• _TASK INSTRUCTIONS_: Ignoring every picture, return the lines of the listing below word for word, from the line that holds "tax: 20% = 136.48 -> 5.5% = 35.78" through the line that holds "total: 175.95 -> 202.95".

• _SOURCE INFORMATION_:
====================

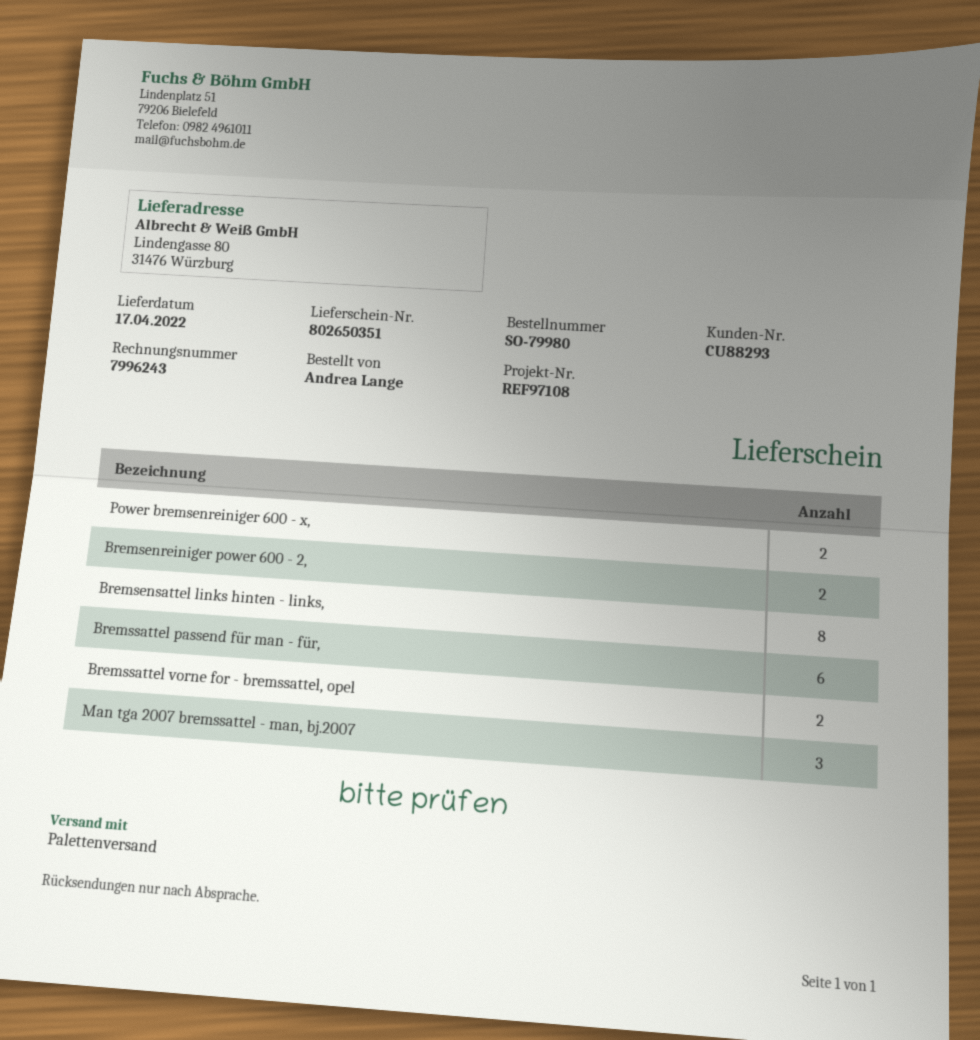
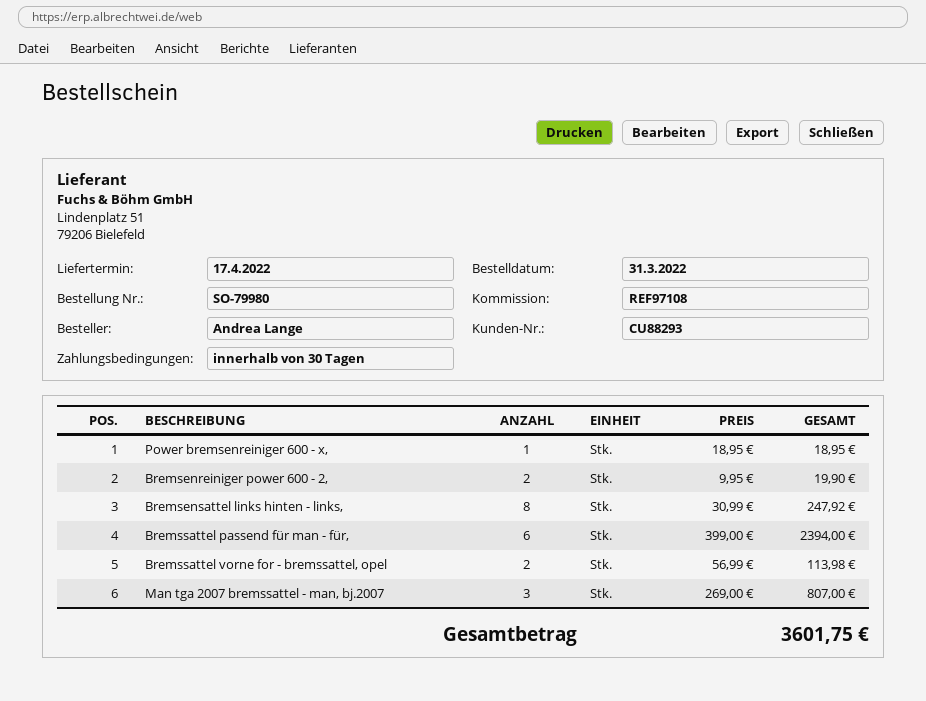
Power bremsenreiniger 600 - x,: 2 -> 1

====================

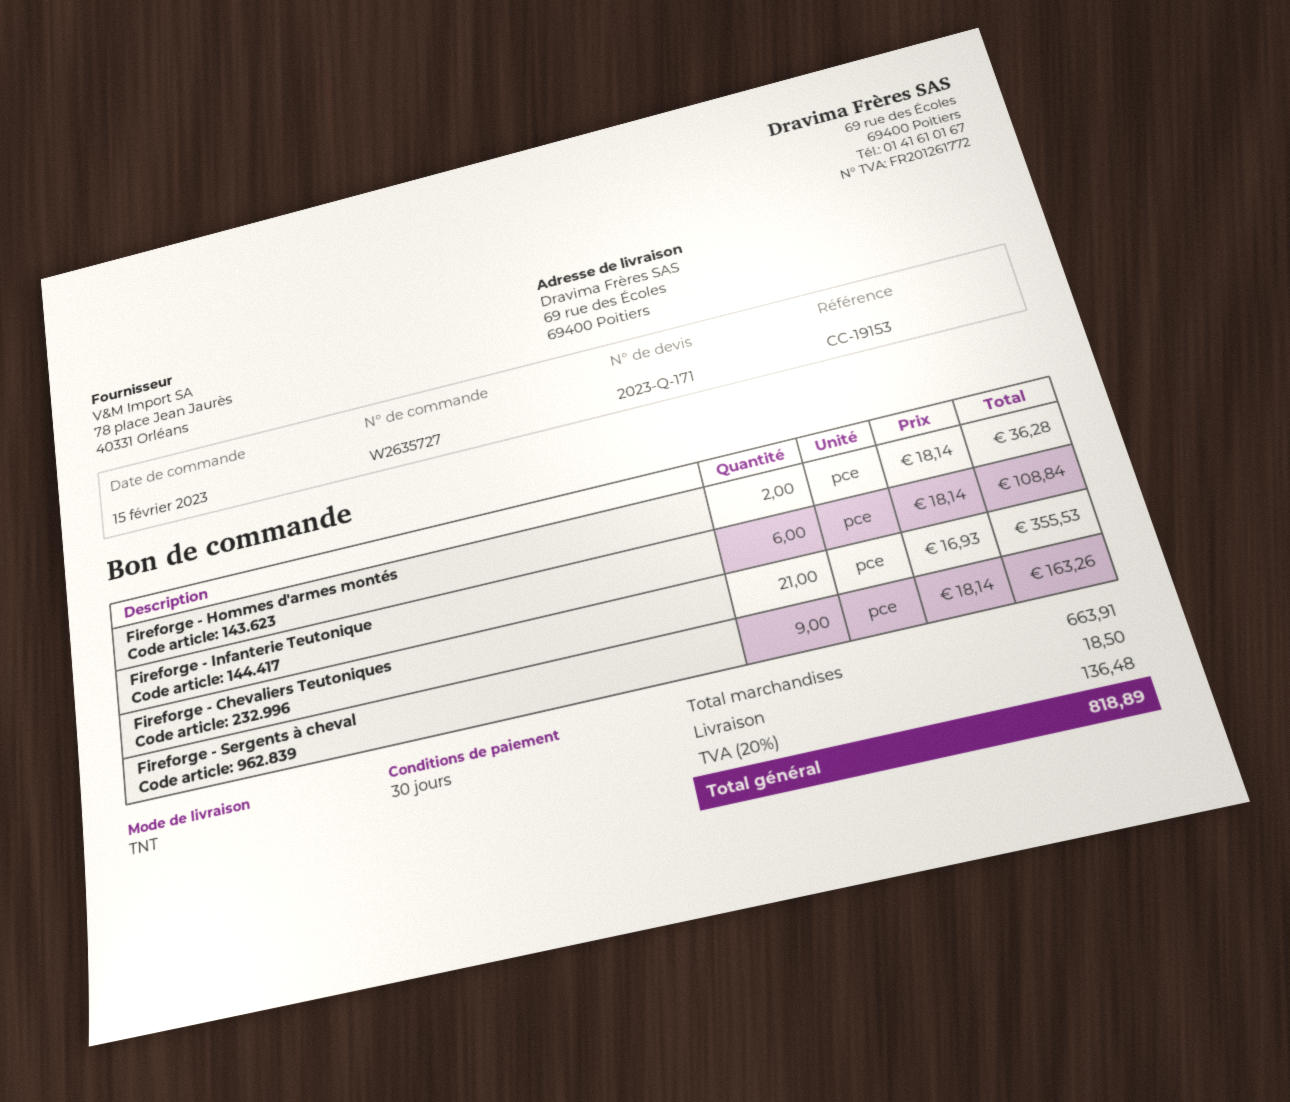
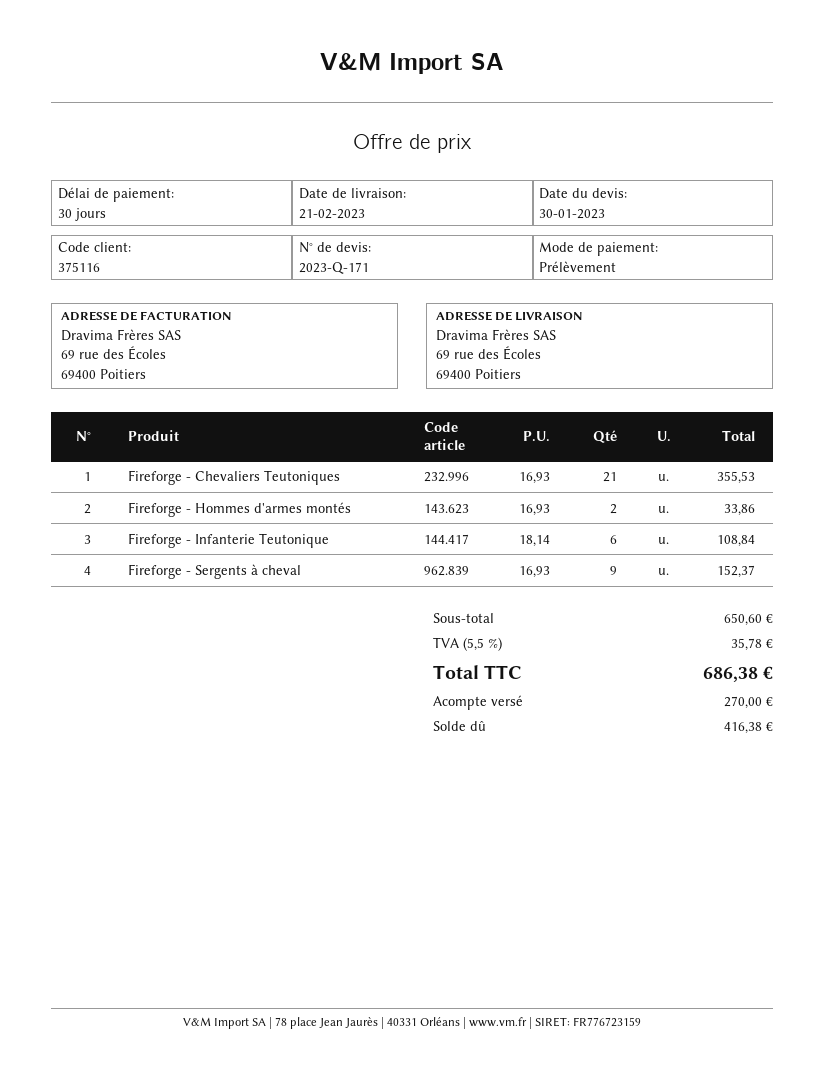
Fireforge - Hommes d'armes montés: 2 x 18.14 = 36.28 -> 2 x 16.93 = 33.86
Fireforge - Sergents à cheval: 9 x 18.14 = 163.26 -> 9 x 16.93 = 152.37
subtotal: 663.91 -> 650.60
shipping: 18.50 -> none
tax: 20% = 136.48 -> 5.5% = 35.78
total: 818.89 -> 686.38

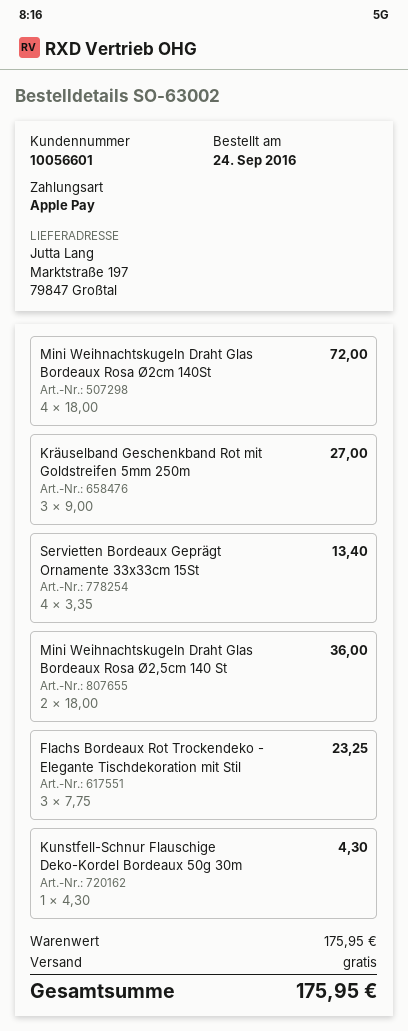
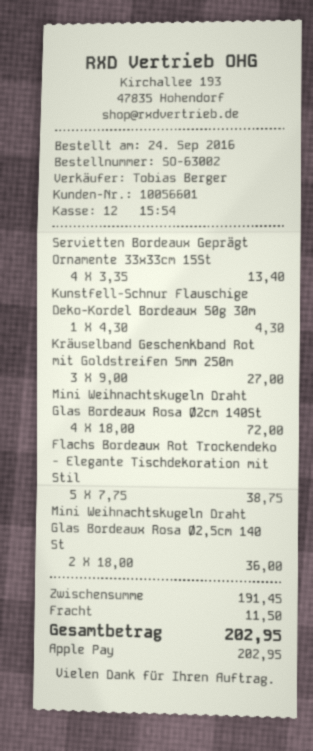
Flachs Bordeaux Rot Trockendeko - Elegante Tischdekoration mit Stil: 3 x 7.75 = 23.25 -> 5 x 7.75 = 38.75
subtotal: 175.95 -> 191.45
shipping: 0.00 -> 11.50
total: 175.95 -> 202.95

====================

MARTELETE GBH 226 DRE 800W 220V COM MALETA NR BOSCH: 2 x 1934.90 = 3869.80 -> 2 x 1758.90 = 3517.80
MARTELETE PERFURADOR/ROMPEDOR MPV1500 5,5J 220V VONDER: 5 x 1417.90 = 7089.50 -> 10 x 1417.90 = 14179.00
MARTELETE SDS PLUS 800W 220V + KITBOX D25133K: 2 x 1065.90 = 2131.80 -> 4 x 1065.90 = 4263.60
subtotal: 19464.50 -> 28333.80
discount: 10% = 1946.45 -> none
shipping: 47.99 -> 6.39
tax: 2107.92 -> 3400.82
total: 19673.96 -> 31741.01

====================

• _RESPONSE AREA_:
tax: 20% = 136.48 -> 5.5% = 35.78
total: 818.89 -> 686.38

Flachs Bordeaux Rot Trockendeko - Elegante Tischdekoration mit Stil: 3 x 7.75 = 23.25 -> 5 x 7.75 = 38.75
subtotal: 175.95 -> 191.45
shipping: 0.00 -> 11.50
total: 175.95 -> 202.95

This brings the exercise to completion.